Soft tissue enlargements of the oral cavity represent a diverse group of pathologic processes and often pose a diagnostic challenge to the clinician. Reactive hyperplasia is a group of lesions that develop in response to a chronic recurring tissue injury that stimulates on exuberant or excessive tissue repair response. POF is a reactive gingival growth often confused clinically with pyogenic granuloma, peripheral giant cell granuloma and peripheral odontogenic fibroma. [1] It accounts for 9.6% of gingival lesions. [1]

Peripheral ossifying fibroma may occur at any age, but exhibits a peak incidence between the second and third decades. Almost 60% of the lesions occur in the maxilla and mostly occur anterior to the molars. This lesion shows female predilection with a female to male ratio of 5:1. [4] The reported lesion was on a male patient occurring on the incisor teeth with growth more than 2 cm, thus making it unique.

Clinically it appears as a well-defined, slow growing, nodular, sessile or pedunculated mass measuring less than 2 cm in size and located in the interdental papilla. The color ranges from red to pink with the surface often ulcerated. [1]

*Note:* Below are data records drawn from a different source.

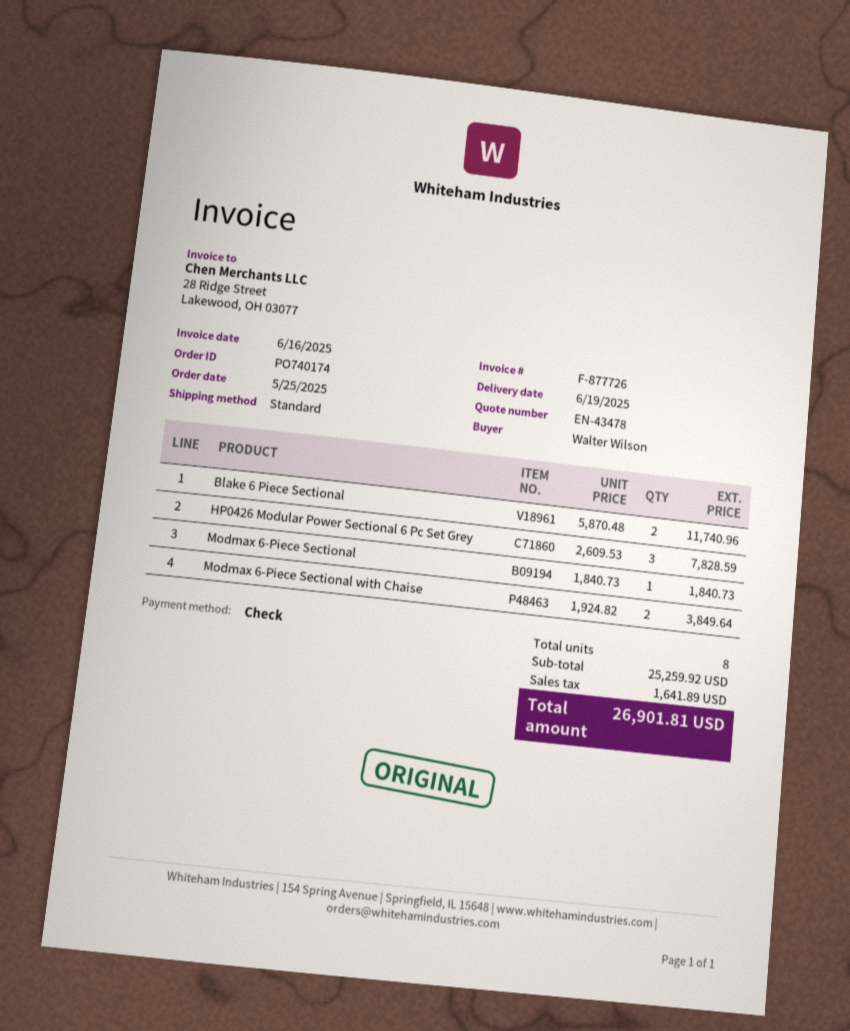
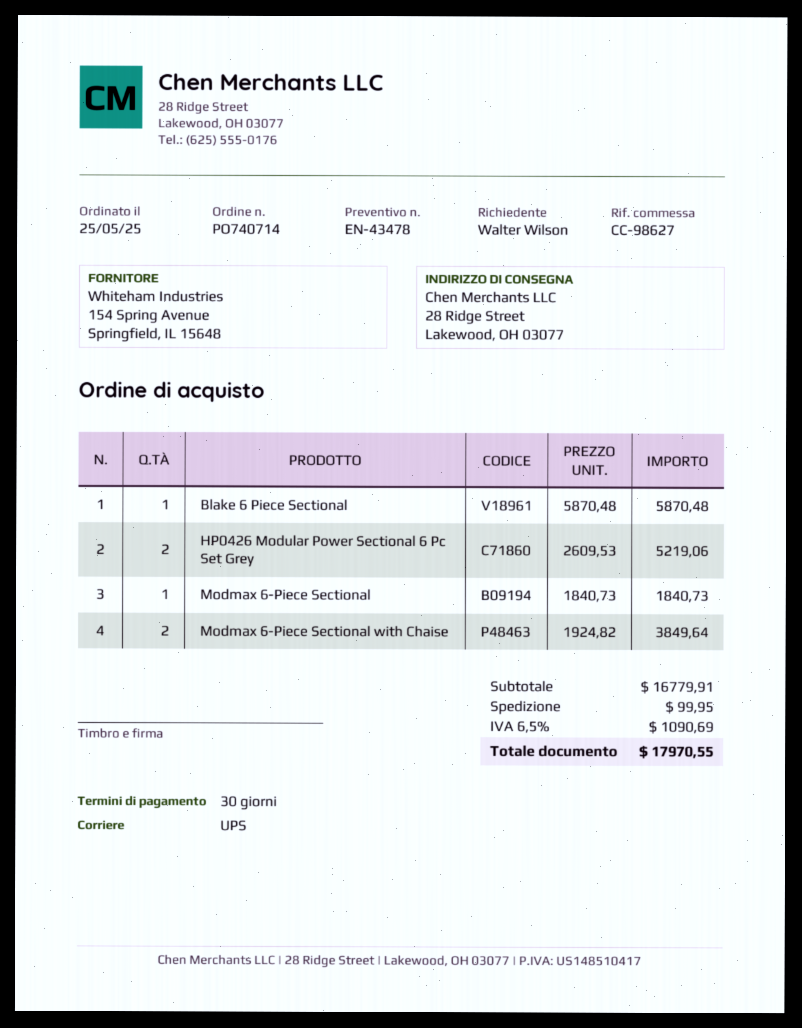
order number: PO740174 -> PO740714
shipping method: standard -> UPS
Blake 6 Piece Sectional: 2 x 5870.48 = 11740.96 -> 1 x 5870.48 = 5870.48
HP0426 Modular Power Sectional 6 Pc Set Grey: 3 x 2609.53 = 7828.59 -> 2 x 2609.53 = 5219.06
subtotal: 25259.92 -> 16779.91
shipping: none -> 99.95
tax: 1641.89 -> 1090.69
total: 26901.81 -> 17970.55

The etiology and pathogenesis of POF are uncertain. POF is thought to originate from oxytalan fibers of periodontal ligament or periosteum due to exuberant connective tissue response to chronic irritants such as plaque, calculus, restorations or orthodontic appliances. Moreover, persistent irritation can cause metaplasia of the mesenchymal cells resulting in calcifications. Fibroblastic and myofibroblastic nature of the lesion suggests a possible origin in periodontal ligament cells. [5],[6] The etiology for the present case was unknown as the gingival growth was not concomitant with the amount of contributing factors.

The histological picture is diagnostic for these lesions. It shows fibrous connective tissue stroma containing various calcified osseous structures usually covered by stratified squamous epithelium. [7] Histologically, POF shows three types of calcification: Dystrophic calcification or lamellar osteoid or cementoid. [8] The present case showed all the three types of mineralizations.

A recurrence rate of 8-20% is typically observed with conventional surgical technique. Recurrence could be due to incomplete removal of the lesion, repeated injury or persistence of local irritants. [5]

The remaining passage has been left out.